Consistent with the fact that the Lrit3nob6/nob6 cCSNB mouse model has signaling defect between photoreceptors and ON-BCs, Lrit3nob6/nob6 mice exhibit no cone driven ON-responses as evaluated by MEA (Figure 32). This phenotype of no ON-responses is also observed in other mouse models of cCSNB, although authors in some reports described long-latency ON- responses with drastically reduced firing frequencies originating from OFF-pathway inputs that can be blocked by functional ON-pathways. Moreover, spontaneous activity of RGCs is increased in these mouse models (128, 129, 132, 133, 136). These results suggest that the mGluR6 signaling cascade is non-functional in mice lacking Lrit3, leading to an ON-defect and to a cCSNB phenotype. OFF-responses are present in Lrit3nob6/nob6 mice and are similar in frequency to wild-type mice, which is in accordance with the cCSNB phenotype. However, our results demonstrated OFF-responses that are delayed and more sustained. Small OFF- response abnormalities have been already shown in one of the other mouse models. Although the Grm6 mutants Grm6-/-, nob3 and nob4 displayed normal OFF-responses in frequency and latency (132, 133, 136), the Nyx mutant showed decreased OFF-responses with normal latencies (128, 129). A deeper analysis of the data is needed to confirm the presence of delayed OFF-responses in mice lacking Lrit3 and discuss the differences observed due to different gene defects.

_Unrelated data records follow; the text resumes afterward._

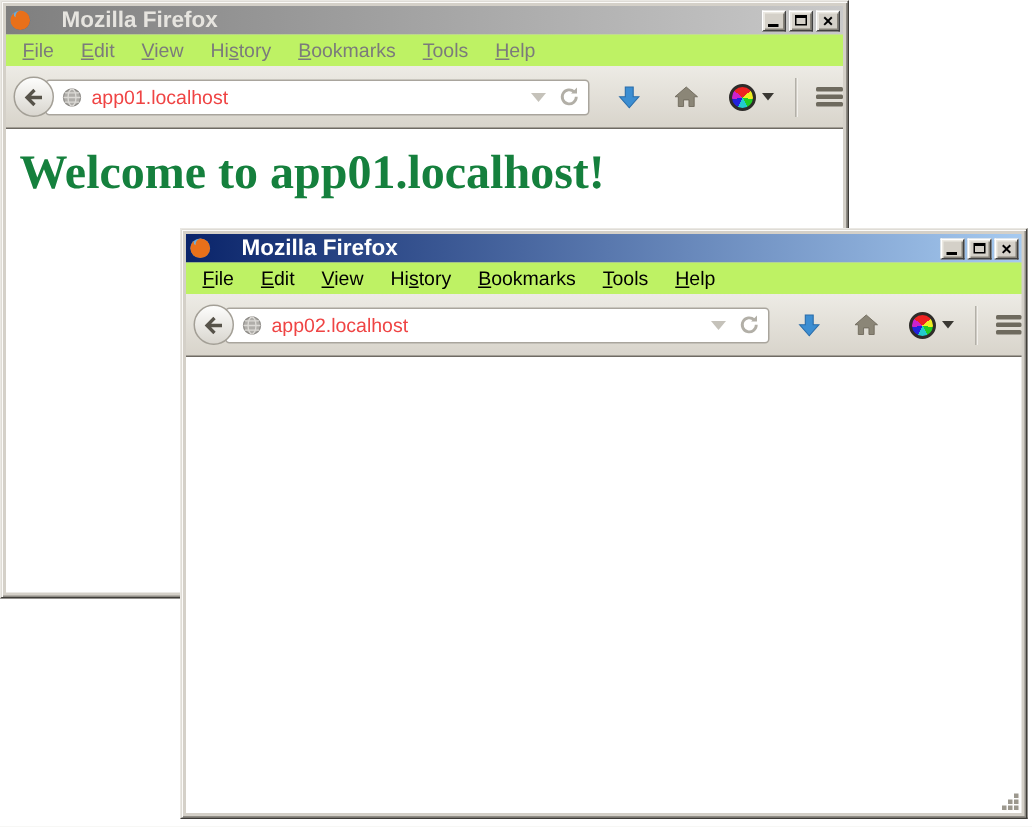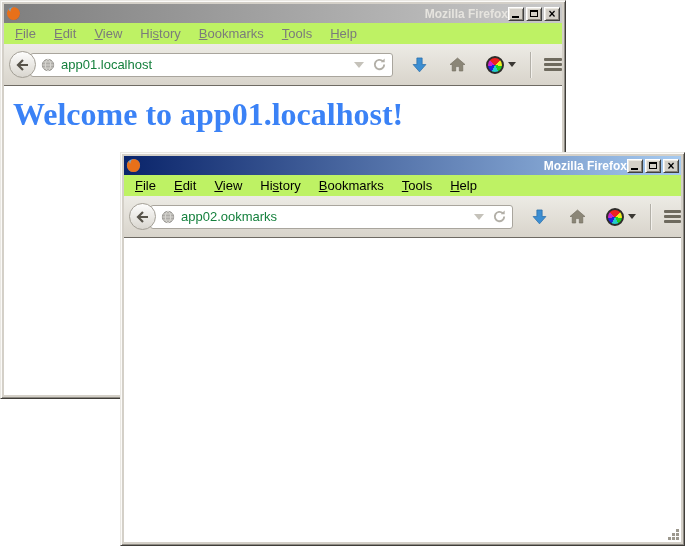"Mozilla Firefox" .title-text { font-size: 12px -> 15px; margin-left: 0 -> 20px; text-align: right -> none }
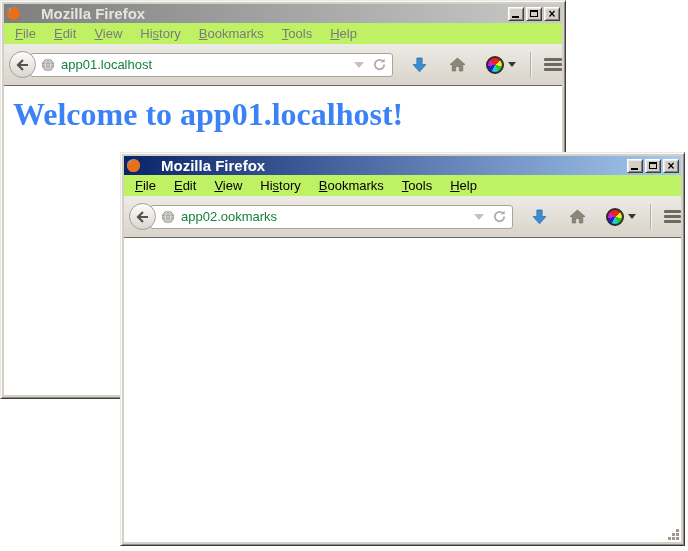"app01.localhost" .url-text { color: #15803d -> #ef4444 }
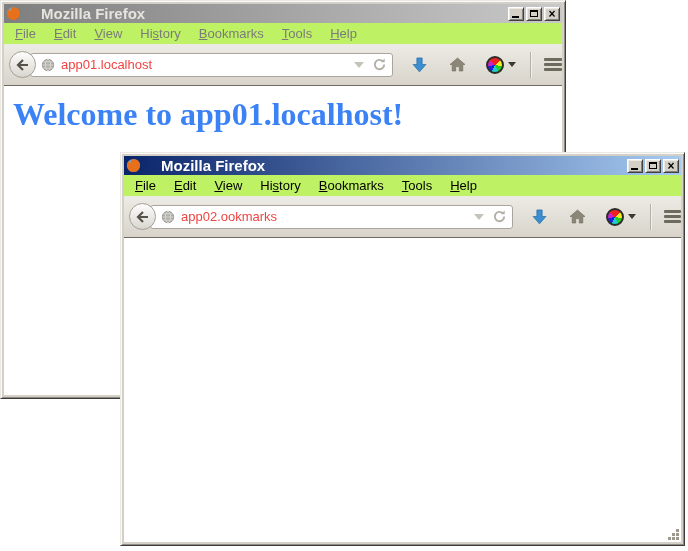"Welcome to app01.localhost!" .content h1 { color: #3b82f6 -> #15803d }
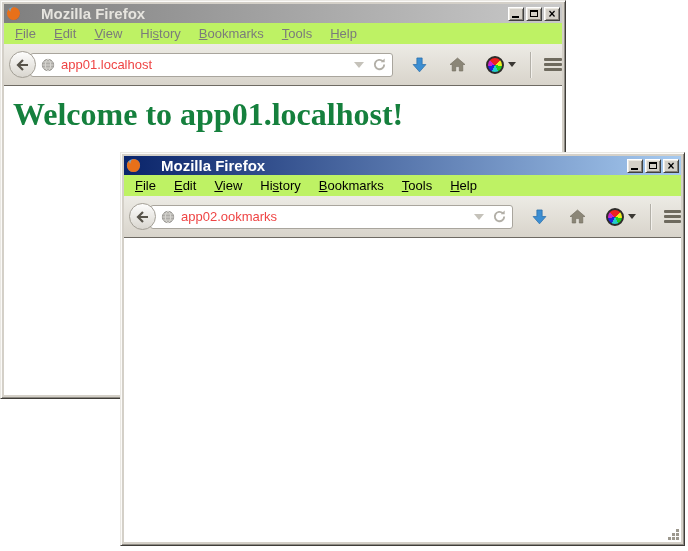"app02.ookmarks" span.url-text { text: app02.ookmarks -> app02.localhost }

The next step of this study will be to identify LRIT3 binding partners. These proteins might be localized post-synaptically in ON-BCs, pre-synaptically at the cone pedicles, or in the synaptic cleft at the cone synapses. We have shown in this thesis that we are able to successfully immunoprecipitate both human and mouse LRIT3 with the corresponding anti- 125 LRIT3 antibodies, and that we are able to detect both proteins by mass spectrometry. The protocol has now to be adapted for mouse and human retina in order to identify LRIT3 partners.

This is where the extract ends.